* To do *
Once you have checked each line below for the word "containing", give the number of lines that have it and nothing further.

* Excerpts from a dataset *
- Opening Delimiter -

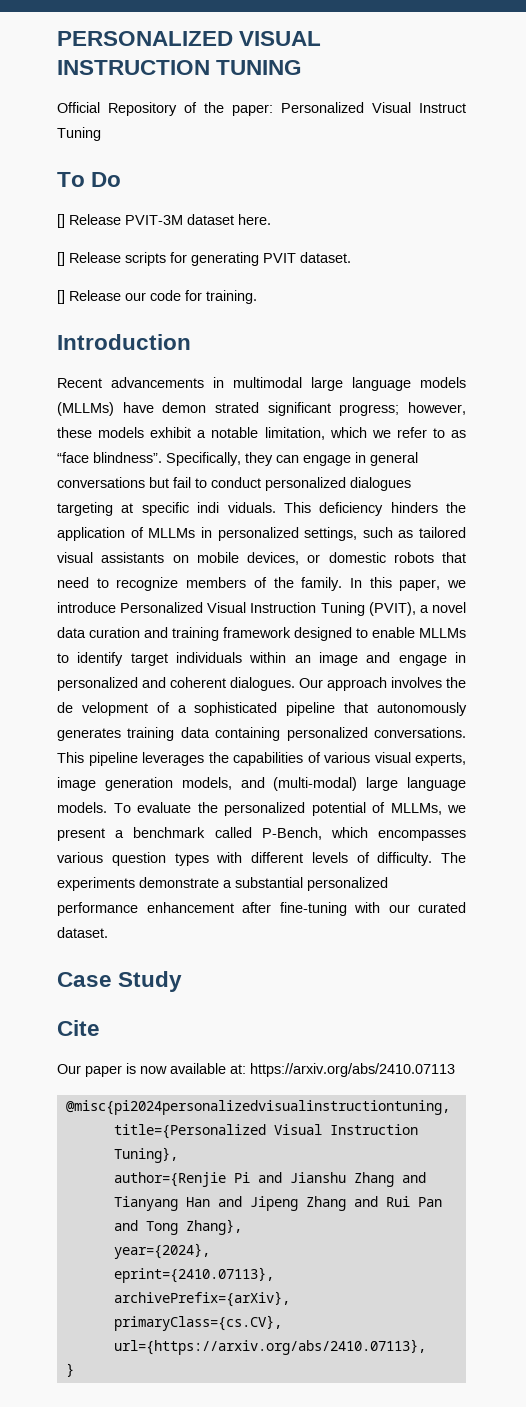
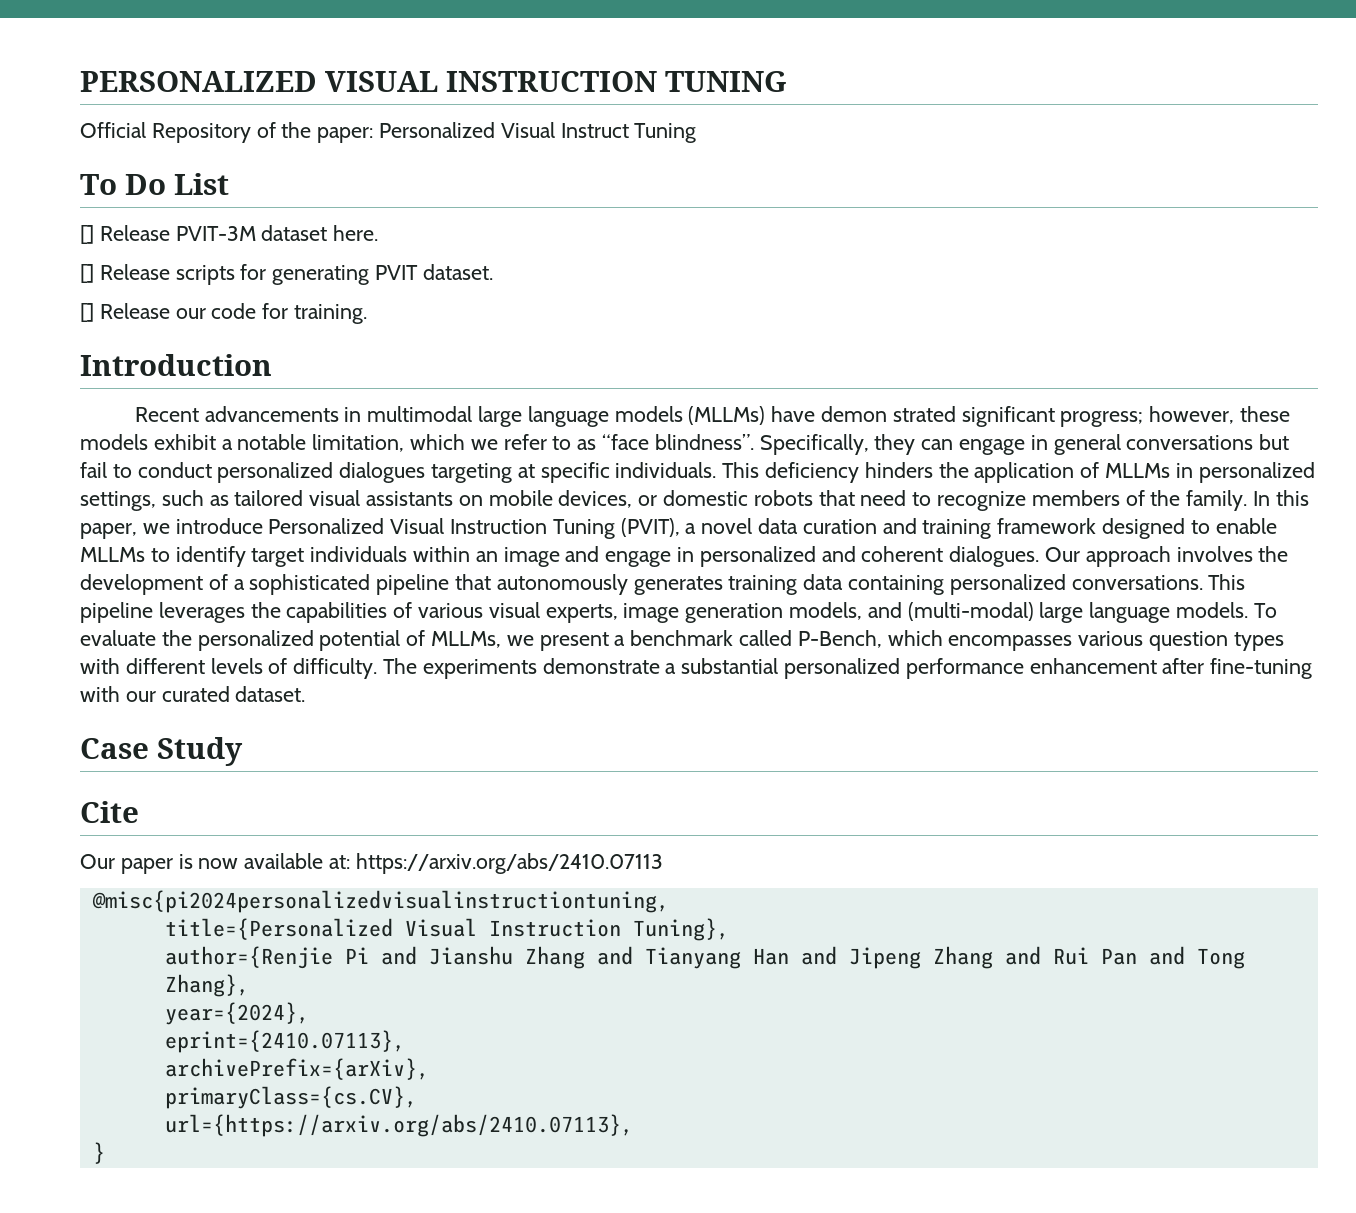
- To Do
+ To Do List
- Specifically, they can engage in general conversations but fail to conduct personalized dialogues targeting at specific indi viduals.
+ Specifically, they can engage in general conversations but fail to conduct personalized dialogues targeting at specific individuals.
- Our approach involves the de velopment of a sophisticated pipeline that autonomously generates training data containing personalized conversations.
+ Our approach involves the development of a sophisticated pipeline that autonomously generates training data containing personalized conversations.

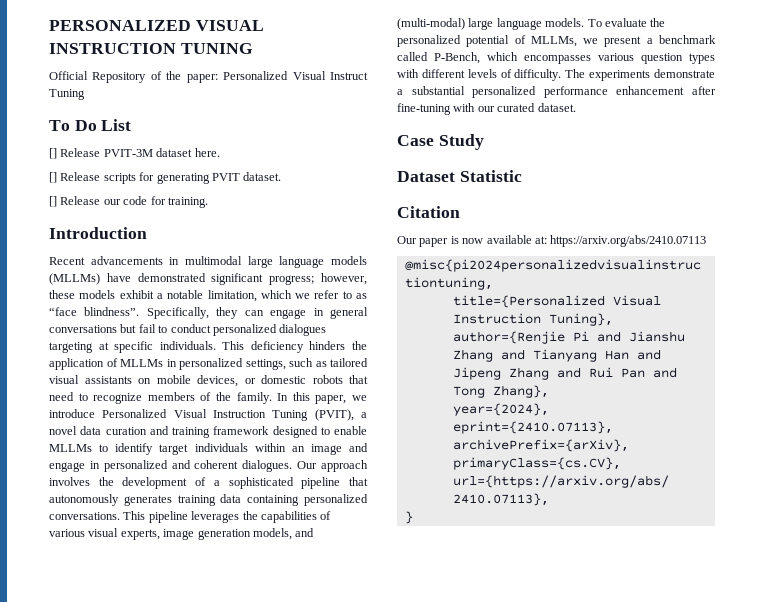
- Recent advancements in multimodal large language models (MLLMs) have demon strated significant progress; however, these models exhibit a notable limitation, which we refer to as “face blindness”.
+ Recent advancements in multimodal large language models (MLLMs) have demonstrated significant progress; however, these models exhibit a notable limitation, which we refer to as “face blindness”.
- Cite
+ Dataset Statistic
+ Citation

- Closing Delimiter -

* Response below *
2